County will raise pay without tax increase

September 14, 2013 8:28:08 PM

Carl Smith - csmith@cdispatch.com

 

Oktibbeha County supervisors approved a $29.63 million operating budget for the upcoming fiscal year that provides an across-the-board, 3 percent pay raise for full-time employees and allocates monies for East Mississippi Community College capital improvement projects. 

 

While the county's operating budget increased compared to last fiscal year's amount -- the general county fund jumped $798,9000, while "other funds" increased almost $734,000 -- County Administrator Don Posey, under supervisors' guidance, was able to balance cuts, increases and rolling millage without raising taxes. 

 

"At the end of the day, it's great to be able to come out with a budget that tends to more things without increasing the taxpayers' burden," District 1 Supervisor and Board Vice President John Montgomery said Friday. "Don and (Oktibbeha County Comptroller) Emily Garrard have been instrumental in helping work this budget out. 

 

"As far as the 3 percent raise, we're fortunate enough to be able to give our employees a much-needed raise," he added, "but you always wish you could do more." 

 

Supervisors set the county millage rate at 52.96 mills, which is an increase of 0.99 mills from the last fiscal year. That rate includes streams for general county operations; road and bridge maintenance; pledged OCH Regional Medical Center levies, hospital support and debt service; and volunteer firefighting efforts. 

 

Two county millage streams for school maintenance and note payments decreased 0.99 mills, offsetting the county increase.

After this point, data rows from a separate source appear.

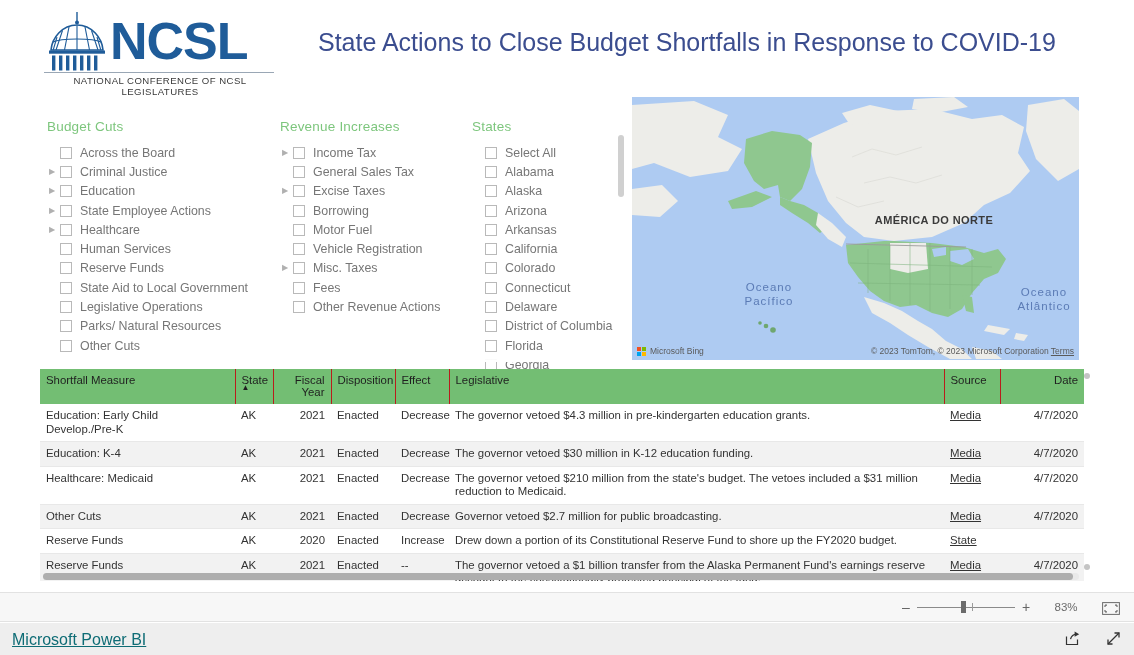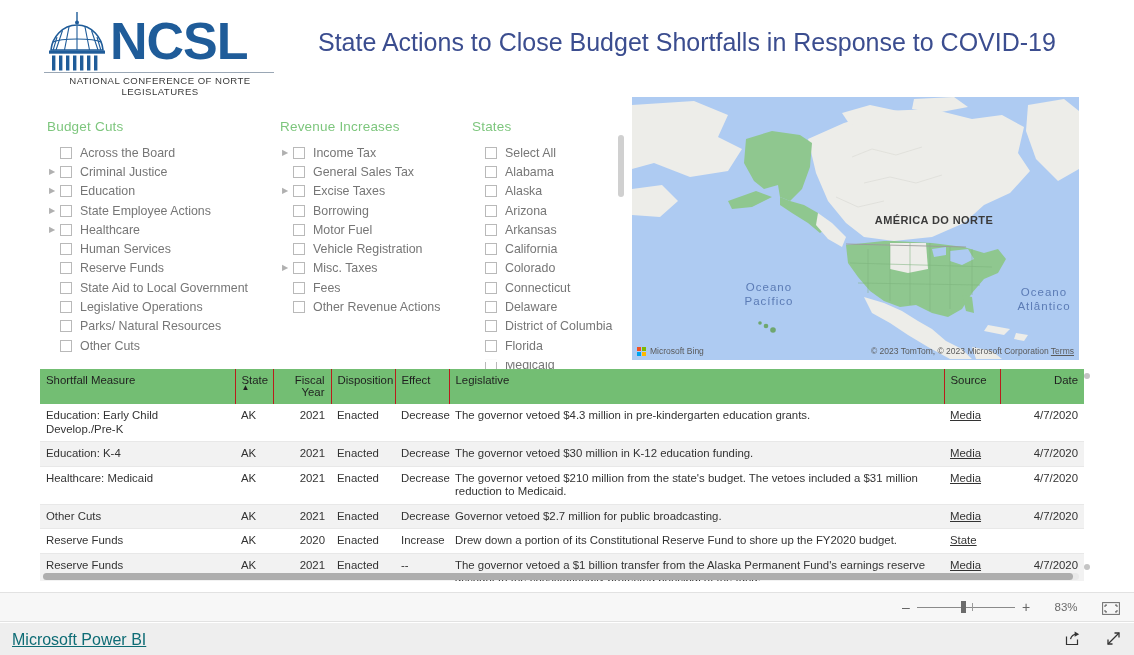--- a/index.html
+++ b/index.html
@@ -257,21 +257,21 @@
           <rect x="15" y="43.5" width="3.4" height="15"></rect>
           <rect x="22" y="43.5" width="3.4" height="15"></rect>
           <rect x="29" y="43.5" width="3.4" height="15"></rect>
           <rect x="36" y="43.5" width="3.4" height="15"></rect>
           <rect x="43" y="43.5" width="3.4" height="15"></rect>
           <rect x="50" y="43.5" width="3.4" height="15"></rect>
         </g>
       </svg>
       <div class="logo-text">NCSL</div>
       <div class="logo-rule"></div>
-      <div class="logo-sub">NATIONAL CONFERENCE OF NORTE LEGISLATURES</div>
+      <div class="logo-sub">NATIONAL CONFERENCE OF NCSL LEGISLATURES</div>
     </div>
     <div class="dash-title">State Actions to Close Budget Shortfalls in Response to COVID-19</div>
   </div>
 
   <div class="filters">
 
     <div class="filter-col c1">
       <div class="filter-title">Budget Cuts</div>
       <div id="list-budget-cuts">
           <div class="f-item">
@@ -438,21 +438,21 @@
               <span class="f-label">District of Columbia</span>
             </div>
             <div class="f-item">
               <span class="f-arrow empty">▶</span>
               <span class="f-box"></span>
               <span class="f-label">Florida</span>
             </div>
             <div class="f-item">
               <span class="f-arrow empty">▶</span>
               <span class="f-box"></span>
-              <span class="f-label">Medicaid</span>
+              <span class="f-label">Georgia</span>
             </div>
           </div>
       </div>
     </div>
     <div class="fade-bottom"></div>
 
     <div class="states-scroll">
       <div class="states-thumb"></div>
     </div>
   </div>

The total county contribution for school purposes -- those two streams and a 1-mill contribution to Starkville School District's Millsaps Career and Technology Center -- is set at 58.01 mills. 

 

Combined with schools, the county ad valorem rate is 110.97 mills for the upcoming fiscal year. One county mill brings in $307,380 this fiscal year. 

 

Property taxes are calculated with mills. One mill is worth one-thousandth of a dollar. For example, if the millage rate is 20 mills, a property owner pays $20 for every $1,000 of assessed value on his or her property. The assessed value of a property is the appraised value multiplied by the assessment ratio (10 percent for residential properties). The owner of a property appraised for $100,000 in this example would owe $200 in taxes.  

 

The county's budget does contain two significant new expense streams. Supervisors allocated $100,000 this year to help pay for Oktibbeha's part in tri-county economic development initiatives with the Golden Triangle Development Link. Also, supervisors provided EMCC with $230,535 for capital improvement projects tied to expanding the school's capacity as its services are expected to increase over the next few years. 

 

EMCC President Rick Young previously approached area representatives this summer for monies to help fund a two-phase, $34 million expansion project. future Golden Triangle industrial development is expected to push the school's enrollment and workforce training levels.  

 

Officials hope to construct a student housing complex for its Scooba campus and a Golden Triangle campus student union with classroom space. The school is expected to expand its Allied Health program with the additional space and provide living areas in Scooba where lower capacity sometimes turns away potential students. 

 

Other expansion projects could follow in the future. Young told Oktibbeha County supervisors in June that a dormitory for the Golden Triangle campus could follow by 2018 in order to meet expected student influx. 

 

EMCC was seeking financial contributions from six counties -- Lowndes, Oktibbeha, Clay, Noxubee, Kemper and Lauderdale -- based upon how many students from each area were in enrolled during the 2011-2012 school year.  

 

Young pitched two, 3-percent interest funding options which spread 15-year and 20-year payments across the six counties. 

 

Under the approved budget, Oktibbeha County's $230,535 contribution for capital improvements is lower than how much was asked of it under the two plans -- $455,551 and $331,403, respectively.